REQUIRED WORK: Check each line of the entries. Copy the ones that contain the string "biocellulose".

──────────────────────────────

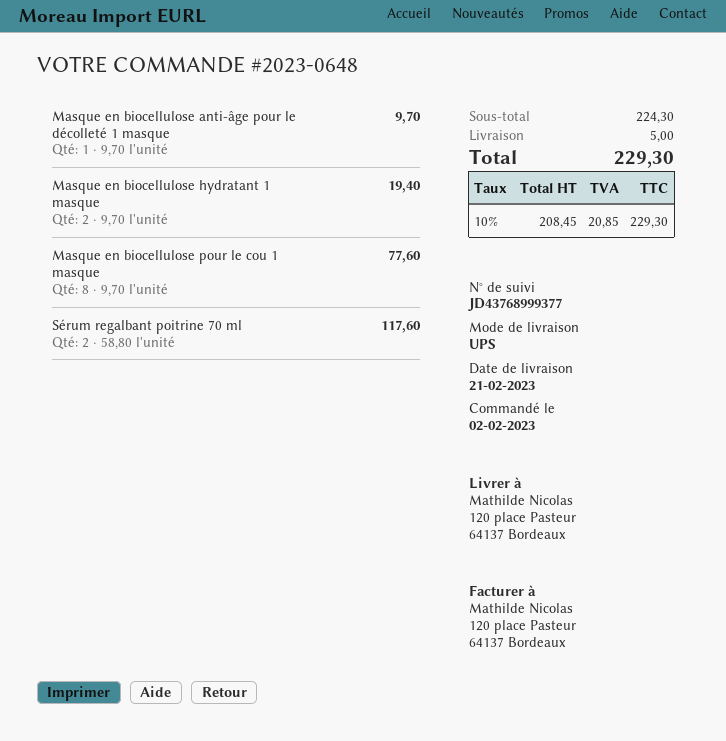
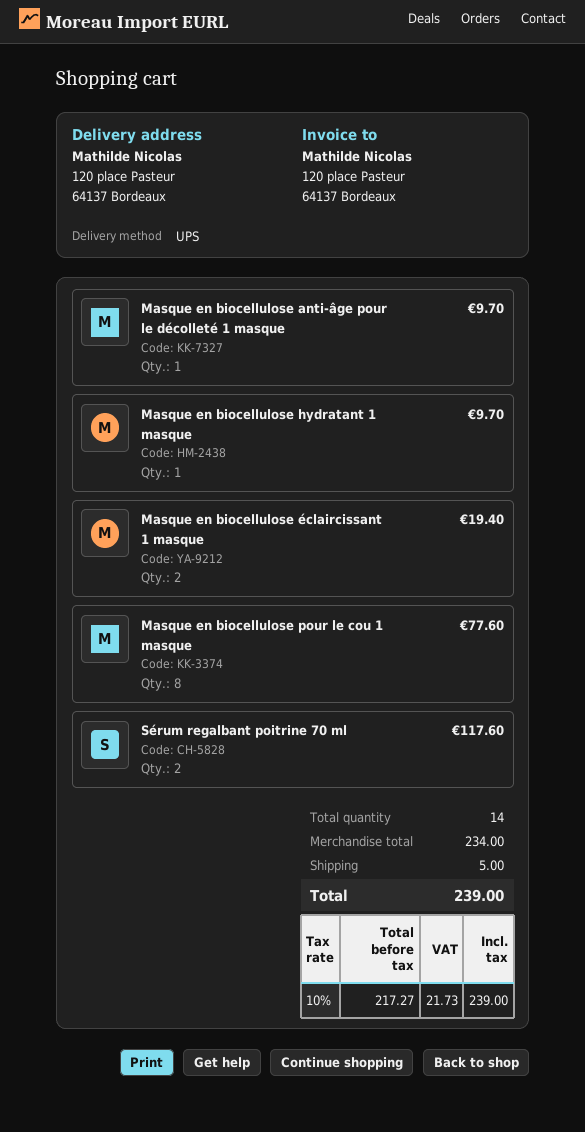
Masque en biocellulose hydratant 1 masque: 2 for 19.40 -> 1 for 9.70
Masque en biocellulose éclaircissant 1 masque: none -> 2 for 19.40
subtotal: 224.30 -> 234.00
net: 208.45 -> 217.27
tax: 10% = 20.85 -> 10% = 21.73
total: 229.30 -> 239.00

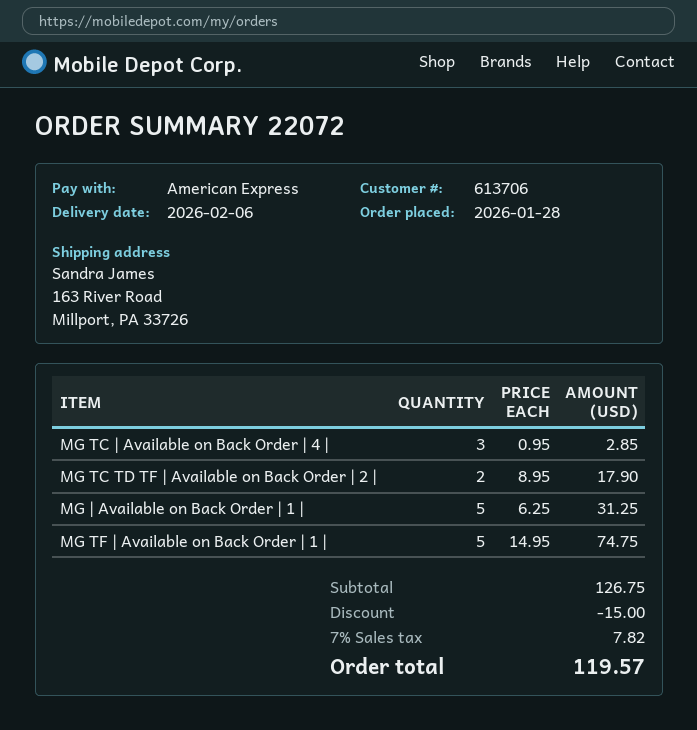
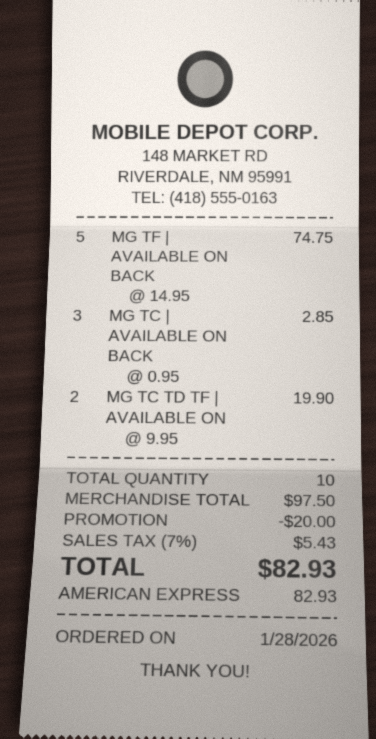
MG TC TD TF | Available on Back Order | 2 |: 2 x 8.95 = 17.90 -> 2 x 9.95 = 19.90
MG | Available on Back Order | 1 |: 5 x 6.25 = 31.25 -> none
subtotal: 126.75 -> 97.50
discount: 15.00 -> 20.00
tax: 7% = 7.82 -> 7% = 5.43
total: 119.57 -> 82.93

──────────────────────────────

REPLY:
Masque en biocellulose hydratant 1 masque: 2 for 19.40 -> 1 for 9.70
Masque en biocellulose éclaircissant 1 masque: none -> 2 for 19.40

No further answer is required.